## INPUT

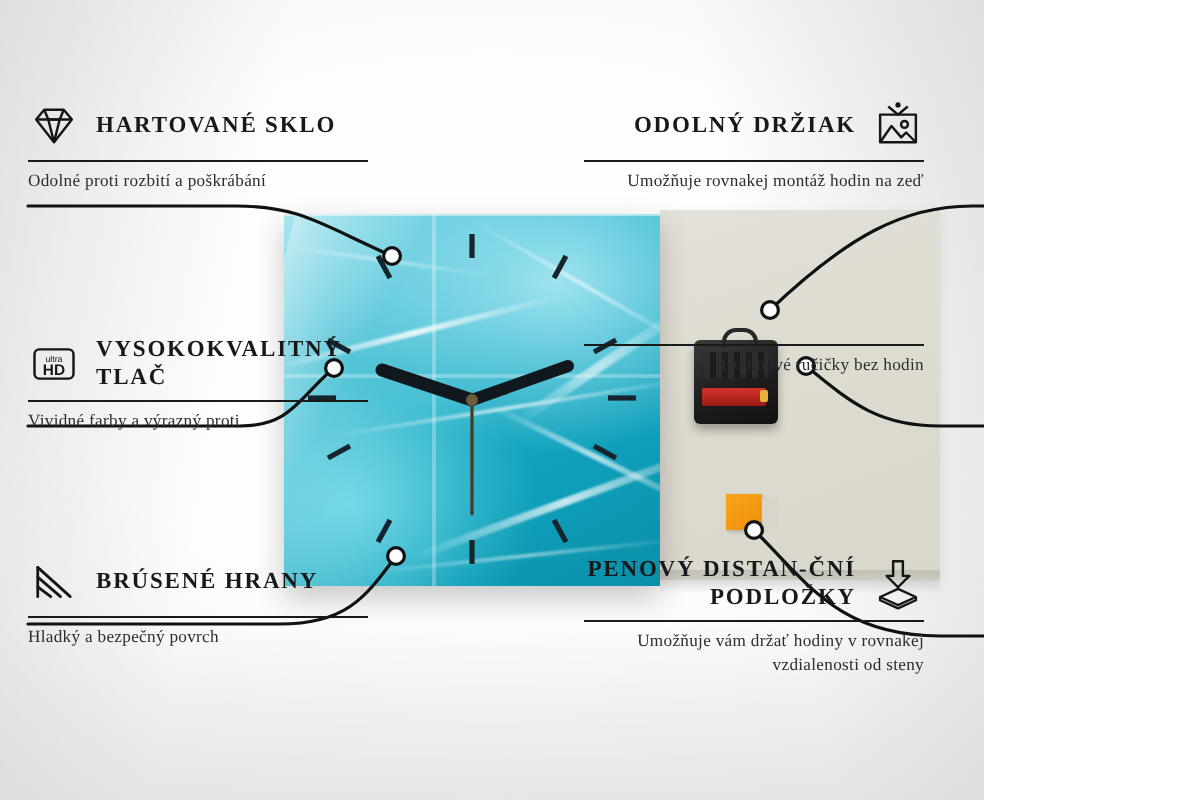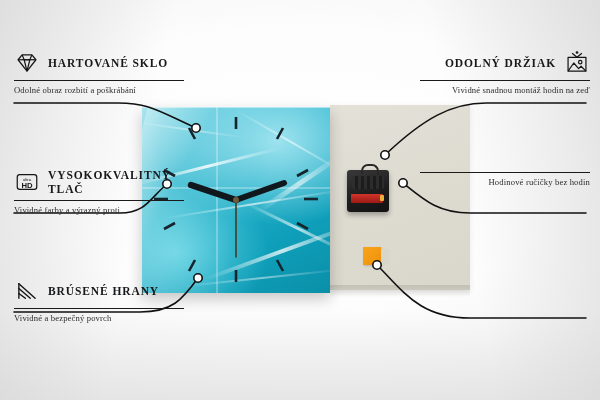"HARTOVANÉ SKLO" #stage { width: 600px -> 492px }
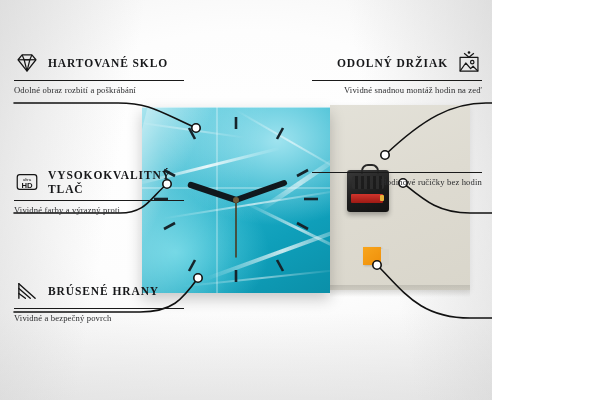"ODOLNÝ DRŽIAK" .feature.right { right: 10px -> 30px }
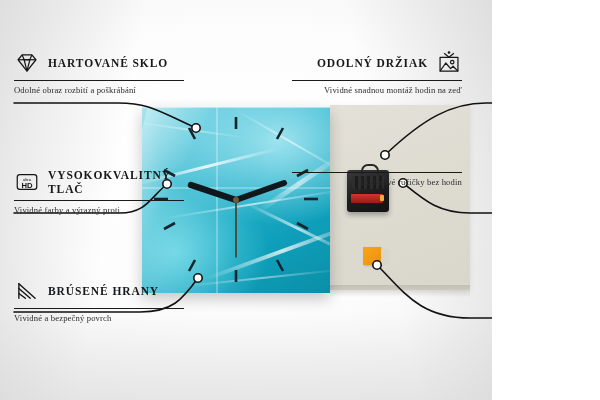"Odolné obraz rozbití a poškrábání" div.f-desc { text: obraz -> proti }
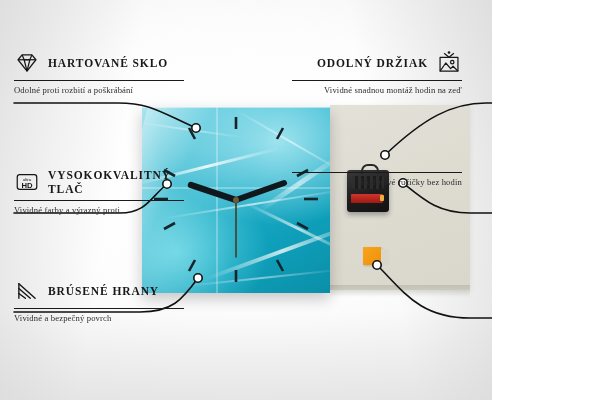"Vividné snadnou montáž hodin na" div.f-desc { text: Vividné snadnou -> Umožňuje rovnakej }
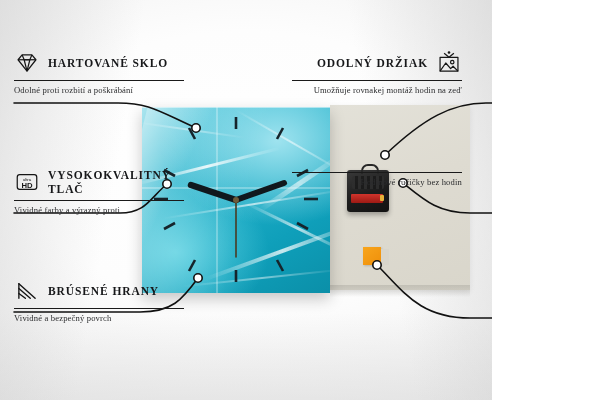"PENOVÝ DISTAN-ČNÍ PODLOŽKY" div.feature { html: none -> <div> <div> <svg> <g> <path></path> <path></path> <path></path> </g> </svg> <div>PENOVÝ DISTAN-ČNÍ PODLOŽKY</div> </div> <div></div> <div>Umožňuje vám držať hodiny v rovnakej vzdialenosti od steny</div> </div> }
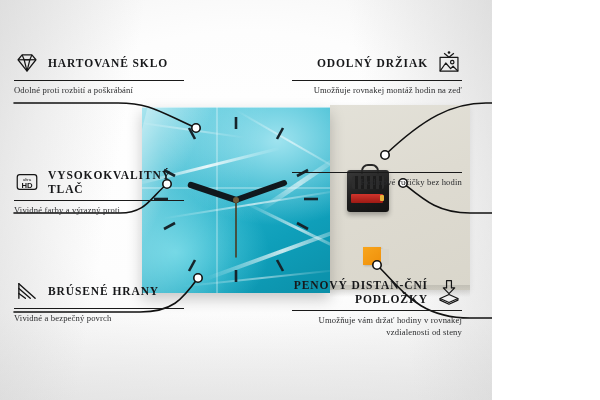"Vividné a bezpečný povrch" div.f-desc { text: Vividné -> Hladký }
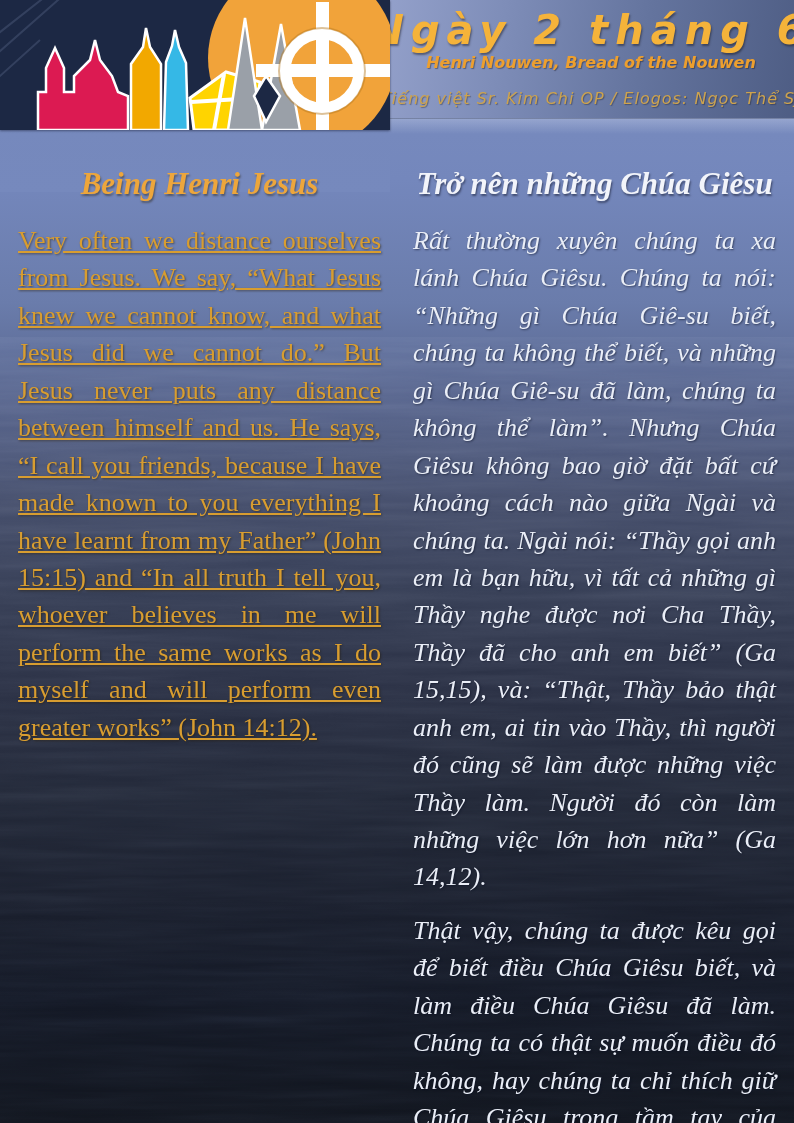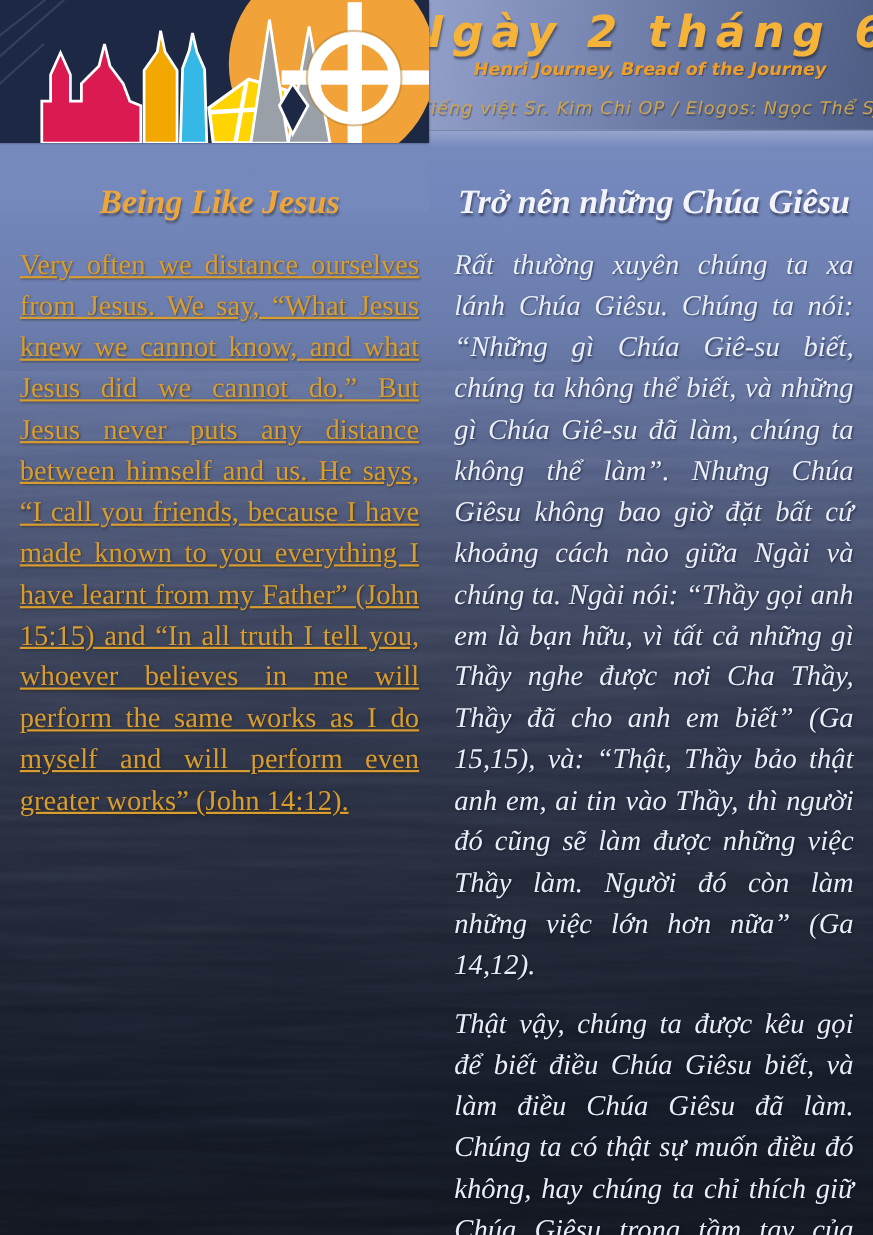"Henri Journey, Bread of the" div.header-subtitle { text: Journey, Bread of the Journey -> Nouwen, Bread of the Nouwen }
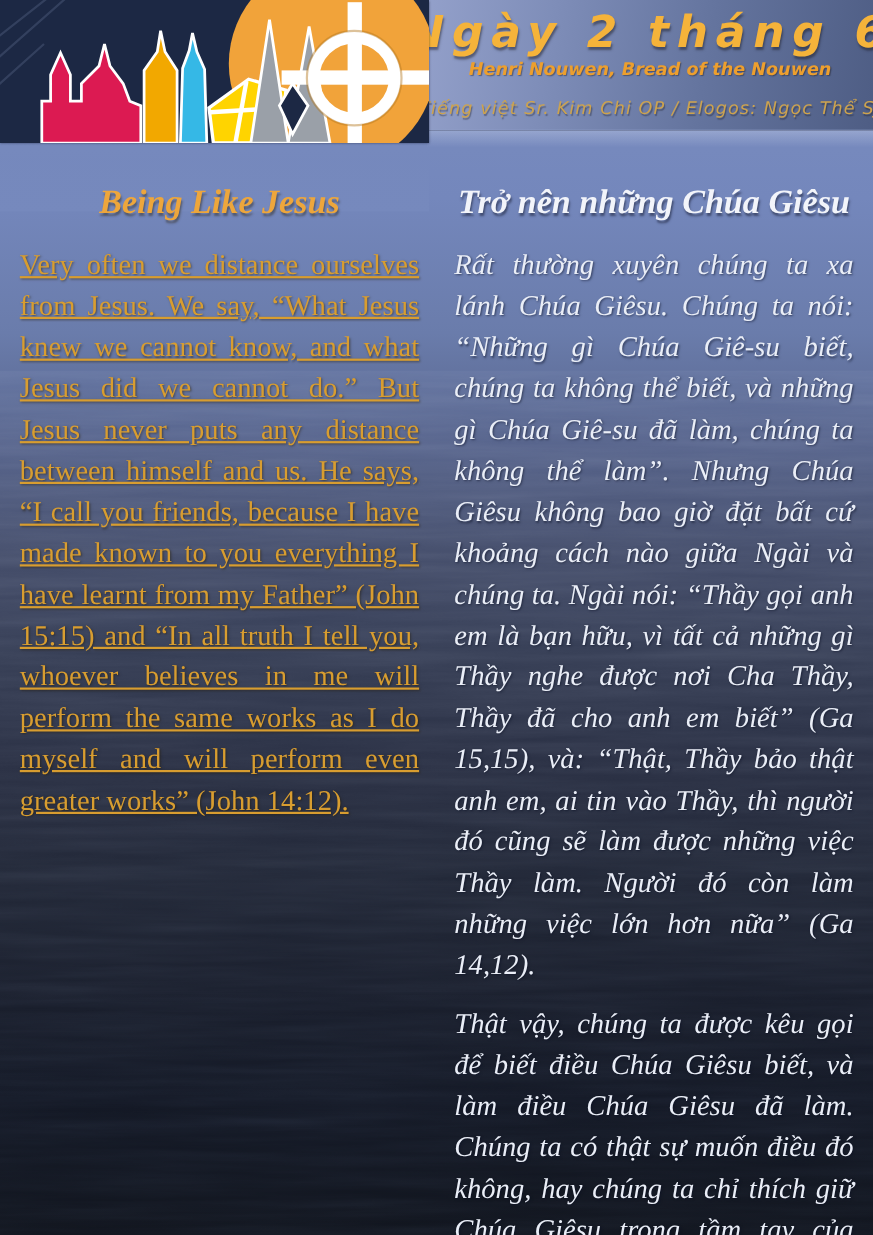"Being Like Jesus" div.col-title { text: Like -> Henri }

## ABOUT THIS EXERCISE
Repeat every record above exactly, but drop the pictures.

## COMPLETED TASK
"HARTOVANÉ SKLO" #stage { width: 600px -> 492px }
"ODOLNÝ DRŽIAK" .feature.right { right: 10px -> 30px }
"Odolné obraz rozbití a poškrábání" div.f-desc { text: obraz -> proti }
"Vividné snadnou montáž hodin na" div.f-desc { text: Vividné snadnou -> Umožňuje rovnakej }
"PENOVÝ DISTAN-ČNÍ PODLOŽKY" div.feature { html: none -> <div> <div> <svg> <g> <path></path> <path></path> <path></path> </g> </svg> <div>PENOVÝ DISTAN-ČNÍ PODLOŽKY</div> </div> <div></div> <div>Umožňuje vám držať hodiny v rovnakej vzdialenosti od steny</div> </div> }
"Vividné a bezpečný povrch" div.f-desc { text: Vividné -> Hladký }
"Henri Journey, Bread of the" div.header-subtitle { text: Journey, Bread of the Journey -> Nouwen, Bread of the Nouwen }
"Being Like Jesus" div.col-title { text: Like -> Henri }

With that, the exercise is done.